TASK BRIEF:
Where the listing below has a line with "18ct White Gold", write out exactly that line and every line after it, stopping after the line with "discount: 1192.07 -> 1358.52".

+++

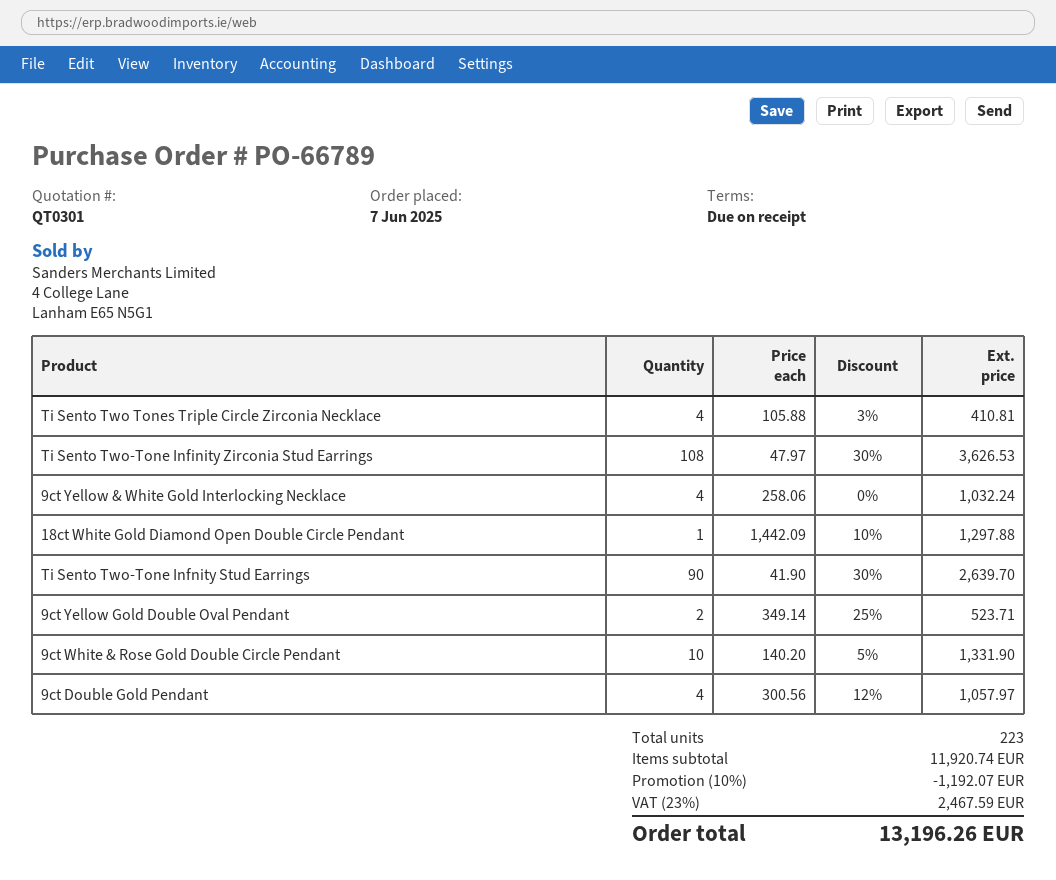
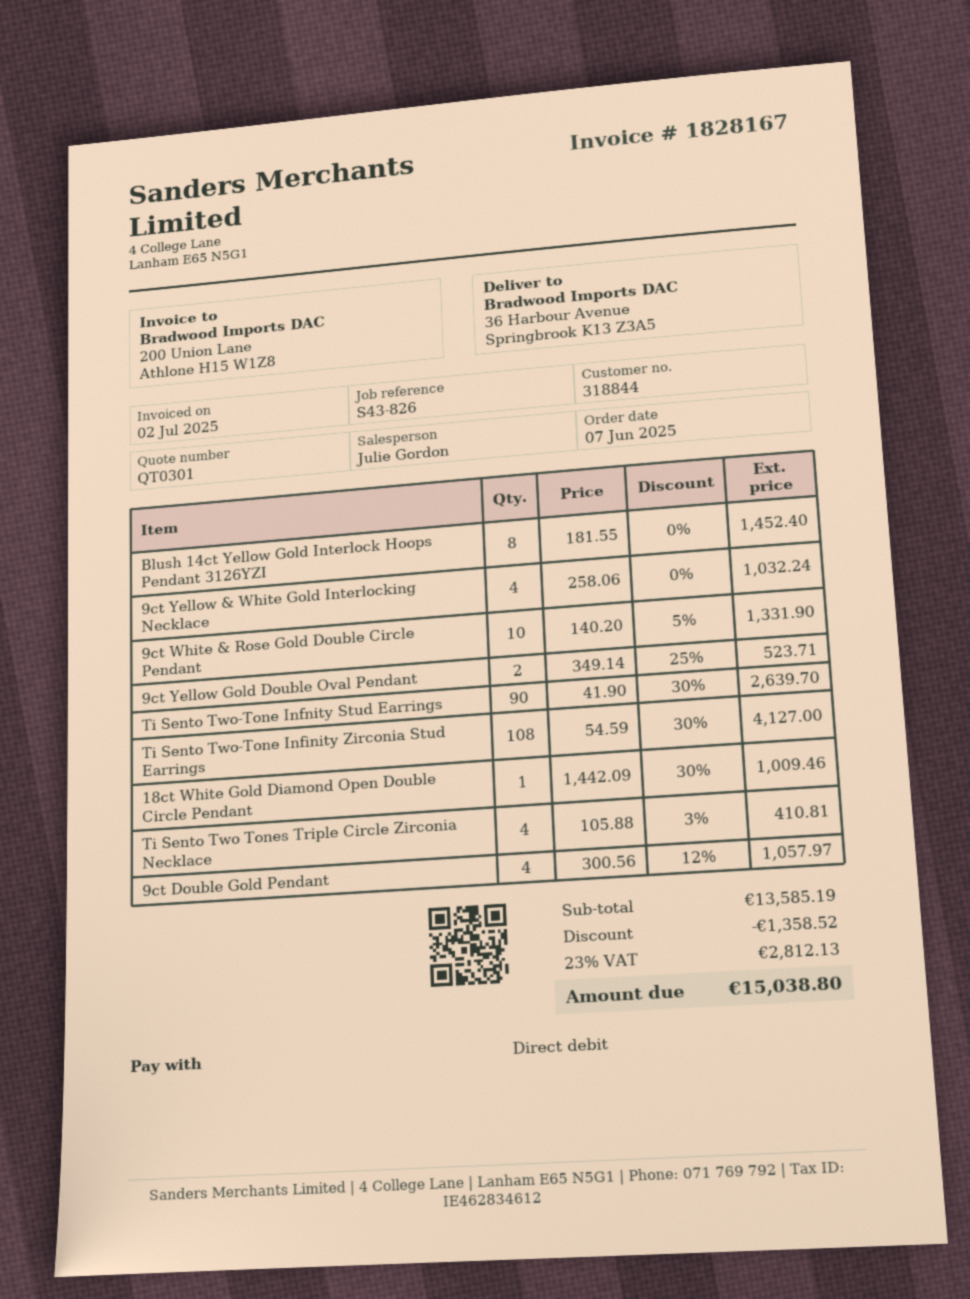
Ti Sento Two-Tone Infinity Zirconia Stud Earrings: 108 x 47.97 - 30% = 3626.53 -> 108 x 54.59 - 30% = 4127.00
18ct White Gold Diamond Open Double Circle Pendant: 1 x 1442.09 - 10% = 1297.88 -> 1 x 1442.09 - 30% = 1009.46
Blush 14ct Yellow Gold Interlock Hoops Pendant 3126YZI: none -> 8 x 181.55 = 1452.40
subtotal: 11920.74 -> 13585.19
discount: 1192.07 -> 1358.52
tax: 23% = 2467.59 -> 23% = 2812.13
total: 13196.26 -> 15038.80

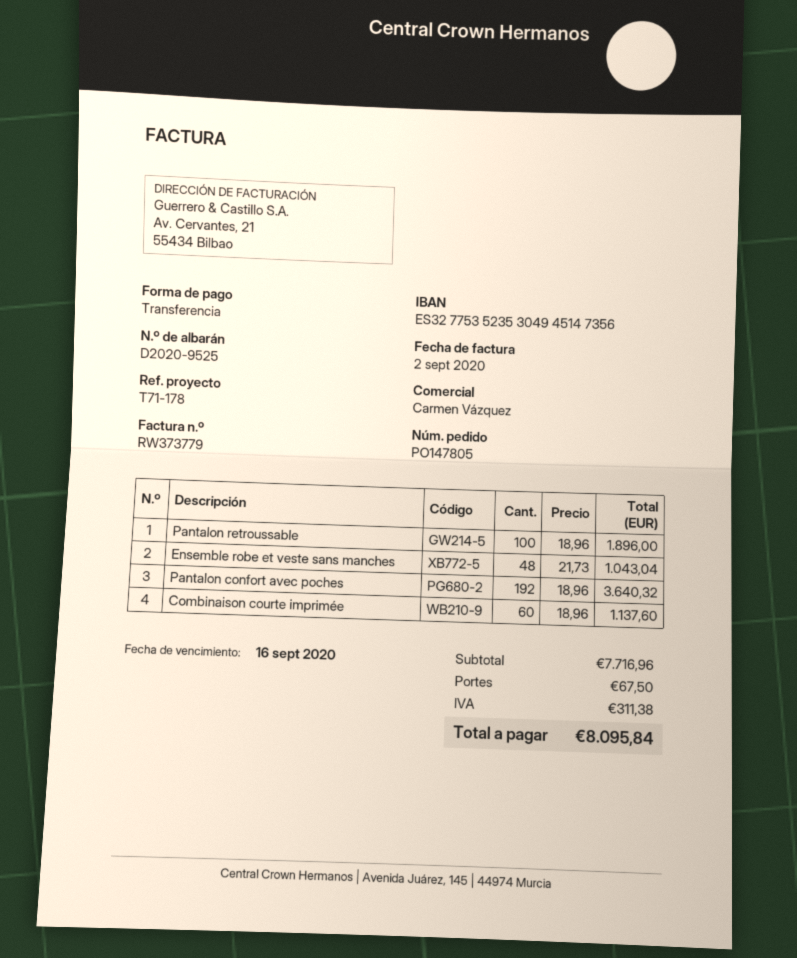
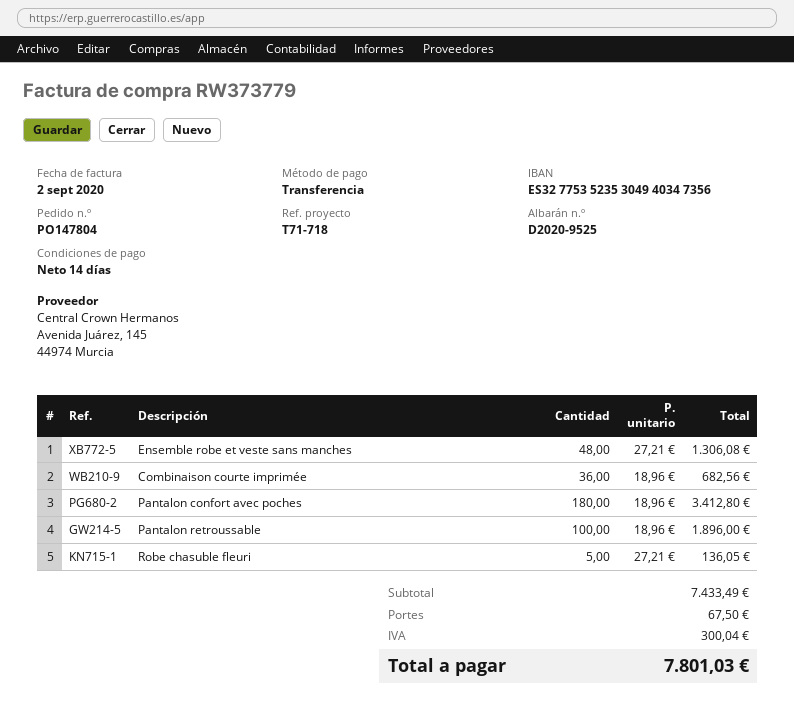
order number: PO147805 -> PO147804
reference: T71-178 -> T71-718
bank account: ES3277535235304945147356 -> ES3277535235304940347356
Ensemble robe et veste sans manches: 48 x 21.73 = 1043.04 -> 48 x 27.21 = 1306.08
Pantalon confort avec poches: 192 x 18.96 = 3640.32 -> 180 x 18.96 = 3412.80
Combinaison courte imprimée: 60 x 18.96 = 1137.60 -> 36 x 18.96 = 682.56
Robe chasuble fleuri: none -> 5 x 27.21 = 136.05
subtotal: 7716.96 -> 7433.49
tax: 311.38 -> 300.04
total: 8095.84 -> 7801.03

+++

WORKED SOLUTION:
18ct White Gold Diamond Open Double Circle Pendant: 1 x 1442.09 - 10% = 1297.88 -> 1 x 1442.09 - 30% = 1009.46
Blush 14ct Yellow Gold Interlock Hoops Pendant 3126YZI: none -> 8 x 181.55 = 1452.40
subtotal: 11920.74 -> 13585.19
discount: 1192.07 -> 1358.52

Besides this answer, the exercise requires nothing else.